Reviewing the Lexus LS 500

Like naval fleets, automobile manufacturers have flagships. Commanding officers, weaponry or distinguished flags aren’t involved. Still, car- makers’ highest-profile vehicles are their proudest presentations.

Luxury brands thrive on their top-line offerings, which for the upscale division of Toyota is the Lexus LS 500.

Redesigned inside and outside last year, the 2019 LS 500 retains the full-size luxury sedan’s finer attributes. Its uber-quiet ride is complemented by its interior designer’s best traditional touches. Technology is top-shelf.

Well-heeled German brands Audi, BMW Mercedes-Benz and Swedish rival Volvo all attract high praise for their handsome, forward-thinking exterior designs. But with the South Korean-made Genesis, Lexus has infiltrated the former monopoly of European manufacturers’ often-exalted luxury sedan loftiness.

The powerful sedan has angular, sleek lines and is near stealth. Occupants have much else to praise, but the LS 500’s commanding presence quickly attracts attention.

The five-passenger cruiser is available in one trim level. It’s equipped with a 3.5-liter, twin-turbocharged V6 with 416 horsepower a 10-speed automatic transmission. Five drive modes are offered. Rear-wheel drive is standard; all-wheel drive is optional. A hybrid version is also available.
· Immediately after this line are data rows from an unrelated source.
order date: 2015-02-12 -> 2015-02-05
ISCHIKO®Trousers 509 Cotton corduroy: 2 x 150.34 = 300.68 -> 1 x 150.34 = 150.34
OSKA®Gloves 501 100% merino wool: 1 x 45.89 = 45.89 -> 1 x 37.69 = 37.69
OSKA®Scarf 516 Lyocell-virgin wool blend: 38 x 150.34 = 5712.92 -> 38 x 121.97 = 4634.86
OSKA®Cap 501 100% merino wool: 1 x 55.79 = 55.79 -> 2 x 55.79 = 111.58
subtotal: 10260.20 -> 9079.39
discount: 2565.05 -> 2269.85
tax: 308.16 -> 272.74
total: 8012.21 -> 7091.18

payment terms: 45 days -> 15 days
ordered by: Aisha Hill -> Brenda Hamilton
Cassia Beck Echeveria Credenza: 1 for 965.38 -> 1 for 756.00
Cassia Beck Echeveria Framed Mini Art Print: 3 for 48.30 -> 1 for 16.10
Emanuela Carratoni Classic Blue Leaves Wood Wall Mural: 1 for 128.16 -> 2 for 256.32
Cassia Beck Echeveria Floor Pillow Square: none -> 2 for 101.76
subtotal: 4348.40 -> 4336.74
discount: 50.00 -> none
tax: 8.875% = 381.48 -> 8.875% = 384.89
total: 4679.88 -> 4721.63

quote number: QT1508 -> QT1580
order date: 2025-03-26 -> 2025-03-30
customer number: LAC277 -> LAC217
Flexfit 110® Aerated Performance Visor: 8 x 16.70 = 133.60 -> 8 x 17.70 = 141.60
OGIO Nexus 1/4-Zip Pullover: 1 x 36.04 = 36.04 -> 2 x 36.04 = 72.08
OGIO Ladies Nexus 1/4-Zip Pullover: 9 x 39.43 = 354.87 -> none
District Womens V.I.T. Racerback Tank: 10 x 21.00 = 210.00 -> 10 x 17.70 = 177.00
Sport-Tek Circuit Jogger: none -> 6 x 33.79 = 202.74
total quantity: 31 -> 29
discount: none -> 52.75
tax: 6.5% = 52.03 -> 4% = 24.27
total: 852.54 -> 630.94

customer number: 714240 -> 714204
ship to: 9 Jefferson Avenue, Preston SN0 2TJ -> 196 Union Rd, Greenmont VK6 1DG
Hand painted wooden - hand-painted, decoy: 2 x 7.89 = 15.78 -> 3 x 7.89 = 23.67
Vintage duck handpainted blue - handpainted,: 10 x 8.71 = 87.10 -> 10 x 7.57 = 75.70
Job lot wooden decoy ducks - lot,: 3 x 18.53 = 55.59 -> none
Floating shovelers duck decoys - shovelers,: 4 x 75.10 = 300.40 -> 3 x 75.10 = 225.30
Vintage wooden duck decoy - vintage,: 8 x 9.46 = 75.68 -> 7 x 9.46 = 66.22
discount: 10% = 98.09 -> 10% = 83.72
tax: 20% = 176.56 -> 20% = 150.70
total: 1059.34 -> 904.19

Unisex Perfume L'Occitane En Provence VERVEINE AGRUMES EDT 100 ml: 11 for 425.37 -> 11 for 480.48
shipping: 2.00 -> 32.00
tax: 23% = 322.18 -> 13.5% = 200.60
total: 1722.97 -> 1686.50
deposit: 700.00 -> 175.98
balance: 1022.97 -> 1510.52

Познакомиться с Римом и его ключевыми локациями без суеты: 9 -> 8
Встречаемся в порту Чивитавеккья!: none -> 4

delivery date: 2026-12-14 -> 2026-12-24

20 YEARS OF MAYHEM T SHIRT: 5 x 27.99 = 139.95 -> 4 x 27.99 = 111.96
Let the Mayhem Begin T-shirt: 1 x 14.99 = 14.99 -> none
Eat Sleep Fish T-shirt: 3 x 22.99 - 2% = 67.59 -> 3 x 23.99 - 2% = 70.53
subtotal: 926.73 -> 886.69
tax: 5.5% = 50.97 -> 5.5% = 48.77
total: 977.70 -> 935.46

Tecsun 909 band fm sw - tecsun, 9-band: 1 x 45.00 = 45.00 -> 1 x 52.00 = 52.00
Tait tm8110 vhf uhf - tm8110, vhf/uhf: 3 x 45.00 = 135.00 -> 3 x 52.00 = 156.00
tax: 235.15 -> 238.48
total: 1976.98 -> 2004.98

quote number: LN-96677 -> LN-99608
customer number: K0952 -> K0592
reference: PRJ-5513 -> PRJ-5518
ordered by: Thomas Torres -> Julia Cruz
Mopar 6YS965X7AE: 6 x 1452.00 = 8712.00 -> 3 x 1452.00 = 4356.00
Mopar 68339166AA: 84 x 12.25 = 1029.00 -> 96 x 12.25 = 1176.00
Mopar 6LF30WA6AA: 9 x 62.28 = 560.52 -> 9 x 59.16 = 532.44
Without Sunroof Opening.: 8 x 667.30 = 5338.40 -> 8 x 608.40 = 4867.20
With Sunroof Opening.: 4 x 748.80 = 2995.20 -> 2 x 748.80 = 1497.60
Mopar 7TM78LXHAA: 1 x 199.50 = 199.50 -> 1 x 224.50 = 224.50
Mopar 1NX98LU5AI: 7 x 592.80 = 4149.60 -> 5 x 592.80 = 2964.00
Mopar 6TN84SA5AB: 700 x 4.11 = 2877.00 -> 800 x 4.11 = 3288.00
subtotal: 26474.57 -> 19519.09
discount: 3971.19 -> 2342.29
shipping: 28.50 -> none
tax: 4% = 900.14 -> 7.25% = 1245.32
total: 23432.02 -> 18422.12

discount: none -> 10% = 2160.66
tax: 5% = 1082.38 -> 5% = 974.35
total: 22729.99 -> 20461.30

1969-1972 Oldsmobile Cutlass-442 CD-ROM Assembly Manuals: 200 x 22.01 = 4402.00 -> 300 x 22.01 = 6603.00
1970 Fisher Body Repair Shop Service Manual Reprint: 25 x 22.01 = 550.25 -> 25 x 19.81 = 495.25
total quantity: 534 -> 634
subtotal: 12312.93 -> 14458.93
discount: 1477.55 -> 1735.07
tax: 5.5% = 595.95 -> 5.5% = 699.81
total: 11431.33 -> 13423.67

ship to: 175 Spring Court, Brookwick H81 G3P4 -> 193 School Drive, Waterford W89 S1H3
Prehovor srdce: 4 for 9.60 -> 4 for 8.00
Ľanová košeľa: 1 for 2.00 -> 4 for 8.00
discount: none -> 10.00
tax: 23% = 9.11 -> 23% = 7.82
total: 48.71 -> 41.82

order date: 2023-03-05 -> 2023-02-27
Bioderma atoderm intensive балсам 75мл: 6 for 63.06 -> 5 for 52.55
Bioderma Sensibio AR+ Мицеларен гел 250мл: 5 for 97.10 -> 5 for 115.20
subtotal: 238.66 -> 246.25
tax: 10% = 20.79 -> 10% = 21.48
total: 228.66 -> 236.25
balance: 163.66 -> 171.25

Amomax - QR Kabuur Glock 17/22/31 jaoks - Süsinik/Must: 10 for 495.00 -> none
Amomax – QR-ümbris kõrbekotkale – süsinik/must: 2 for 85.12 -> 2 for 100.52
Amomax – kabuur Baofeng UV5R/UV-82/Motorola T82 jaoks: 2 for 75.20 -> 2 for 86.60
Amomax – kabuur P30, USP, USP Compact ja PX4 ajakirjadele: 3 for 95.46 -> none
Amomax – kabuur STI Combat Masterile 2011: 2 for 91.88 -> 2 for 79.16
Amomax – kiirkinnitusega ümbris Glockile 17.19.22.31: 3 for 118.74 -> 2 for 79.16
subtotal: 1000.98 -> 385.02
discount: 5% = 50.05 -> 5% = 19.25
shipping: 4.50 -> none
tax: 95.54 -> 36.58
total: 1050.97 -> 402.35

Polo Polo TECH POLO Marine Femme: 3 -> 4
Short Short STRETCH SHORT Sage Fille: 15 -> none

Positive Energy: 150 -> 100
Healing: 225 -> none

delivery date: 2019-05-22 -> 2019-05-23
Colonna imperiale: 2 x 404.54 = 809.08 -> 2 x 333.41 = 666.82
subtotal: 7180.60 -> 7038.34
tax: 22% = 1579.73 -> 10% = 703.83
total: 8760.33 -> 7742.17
Manufacturers can’t slack when determining the equipment lists of their luxury vehicles. The LS 500 fares well.

The standard features list is comprehensive: 19-inch wheels, an adaptive suspension, LED headlights, a sunroof, a hands-free trunk and power- closing doors.

Leather upholstery, power-adjustable heated and ventilated front seats, a heated leather-wrapped steering wheel, 16-way power-adjustable heated and ventilated front seats, and a power rear sunshade are also included.

With its vast 2018 redo, only a handful of changes differentiate this year’s offering. Apple

CarPlay and Amazon Alexa join the technology features stable. A 24-inch head-up display and an upscale wheel design are new as stand-alone options.

Power front seat belts and reclining and heated rear seats? Perfect. Power side-window sunshades? It’s a luxury car, right?

But while revered as hand-cut Japanese glassware, the Kiriko door trim, which debuted in 2018 models, looks like afterthought chunks of costume jewelry. The hand-pleated interior door panels resemble corrugated cardboard.

A few other options, a Mark Levinson audio system with 23 speakers ($1,940), a panoramic glass roof ($1,000), panoramic view monitor ($800) and 20-inch forged alloy wheels ($2,450) are justifiable extravagances.

The 2019 Lexus LS 500 no doubt defines flagship. It’s beautiful and proud and provides driving therapy during long freeway hauls. It’s a modernized version of the traditional big sedans of yesteryear.

But it’s most worthy with a few well-chosen options. It’s doesn’t need overt embellishment to rule an automotive fleet.